▸ WHAT YOU ARE ASKED TO DO: Every line holding the word "center" should be copied from the material.

Segment Open

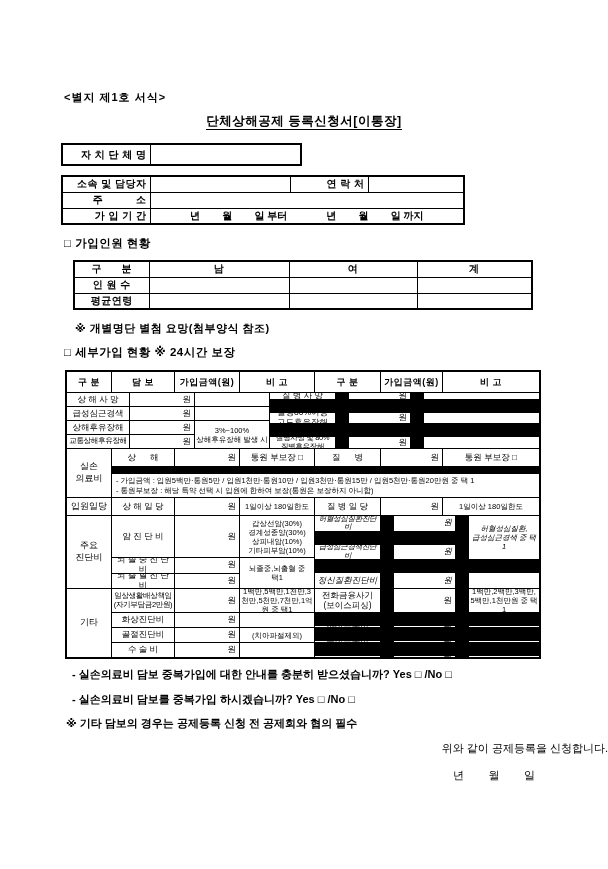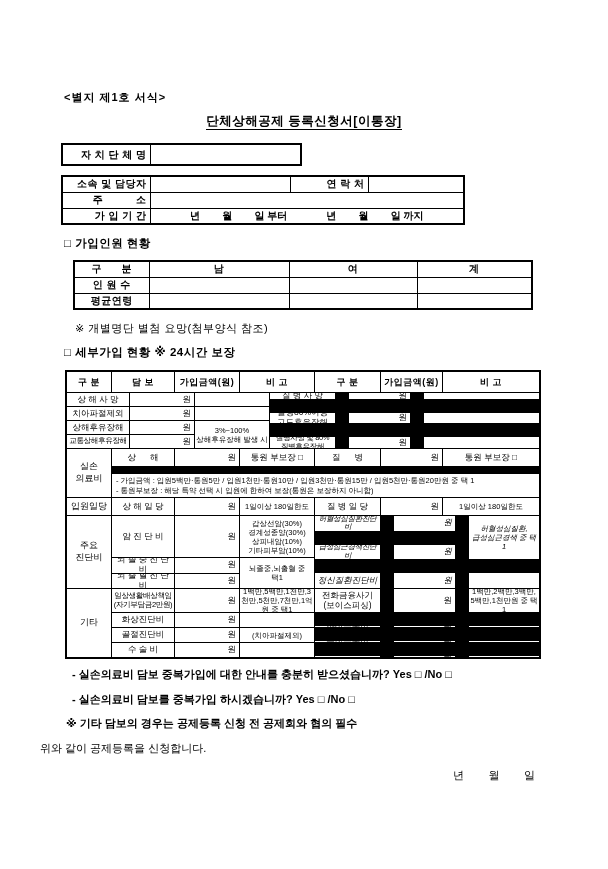--- a/index.html
+++ b/index.html
@@ -30,21 +30,21 @@
   .c-lbl1 { width: 88px; } .c-val1 { width: 140px; } .c-lbl2 { width: 78px; }
   .period { text-align: center; font-weight: bold; font-size: 10px; }
 
   .heading { margin: 11px 0 0 64px; font-size: 11.5px; font-weight: bold; letter-spacing: 0.5px; }
   .heading2 { margin: 9px 0 0 64px; font-size: 11.5px; font-weight: bold; letter-spacing: 0.5px; }
 
   .members-t { margin: 9px 0 0 73px; width: 460px; }
   .members-t td { height: 15px; text-align: center; }
   .m-c1 { width: 75px; } .m-c2 { width: 140px; } .m-c3 { width: 128px; }
 
-  .subnote { margin: 11px 0 0 75px; font-size: 11px; font-weight: normal; letter-spacing: 0.5px; }
+  .subnote { margin: 11px 0 0 75px; font-size: 11px; font-weight: bold; letter-spacing: 0.5px; }
 
   
   .bt { margin: 10px 0 0 65px; width: 476px; border: 2px solid #000; background: #000;
         display: flex; flex-direction: column; gap: 1px; }
   .bt-head { display: flex; gap: 1px; height: 20px; background: #000; }
   .hc { background: #fff; font-weight: bold; font-size: 9px; display: flex; align-items: center; justify-content: center; letter-spacing: 0.5px; }
   .w44{width:44px}.w62{width:62px}.w64{width:64px}.w74{width:74px}.w65{width:65px}.w61{width:61px}.wfl{flex:1}
 
   .blk { display: flex; gap: 1px; background: #000; }
   .blk.death { height: 55px; } .blk.silson { height: 48px; } .blk.ipwon { height: 17px; }
@@ -71,21 +71,21 @@
   .scontent { flex: 1; display: flex; flex-direction: column; gap: 8px; background: #000; }
   .srow { display: flex; gap: 1px; background: #000; height: 17px; }
   .srow.fill { flex: 1; height: auto; }
   .bignote { background: #fff; flex: 1; font-size: 7.5px; line-height: 1.32; padding: 2px 4px;
              white-space: pre-line; overflow: hidden; }
 
   
   .q1 { margin: 8px 0 0 72px; font-size: 11px; font-weight: bold; }
   .q2 { margin: 10px 0 0 72px; font-size: 11px; font-weight: bold; }
   .fnote { margin: 9px 0 0 66px; font-size: 11px; font-weight: bold; }
-  .statement { margin: 10px 0 0 40px; font-size: 11px; }
+  .statement { margin: 10px 0 0 40px; font-size: 11px; text-align: right; }
   .date-line { margin: 12px 0 0 65px; width: 476px; text-align: right; padding-right: 6px; font-size: 11px; }
 </style>
 </head>
 <body>
 
 <div class="page">
 
   <div class="form-label">&lt;별지 제1호 서식&gt;</div>
 
   <div class="title-wrap">
@@ -159,21 +159,21 @@
       <div class="hc w65">구 분</div>
       <div class="hc w61">가입금액(원)</div>
       <div class="hc wfl">비 고</div>
     </div>
 
     <div class="blk death">
       <div class="lh">
         <div class="c">상 해 사 망</div>
         <div class="c amt">원</div>
         <div class="c"></div>
-        <div class="c">치아파절제외</div>
+        <div class="c">급성심근경색</div>
         <div class="c amt">원</div>
         <div class="c"></div>
         <div class="c">상해후유장해</div>
         <div class="c amt">원</div>
         <div class="c noteS pl span2">3%~100%
 상해후유장해 발생 시</div>
         <div class="c sm">교통상해후유장해</div>
         <div class="c amt">원</div>
       </div>
       <div class="rh">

Segment Closed

▸ EXERCISE SOLUTION:
   .period { text-align: center; font-weight: bold; font-size: 10px; }
   .members-t td { height: 15px; text-align: center; }
   .hc { background: #fff; font-weight: bold; font-size: 9px; display: flex; align-items: center; justify-content: center; letter-spacing: 0.5px; }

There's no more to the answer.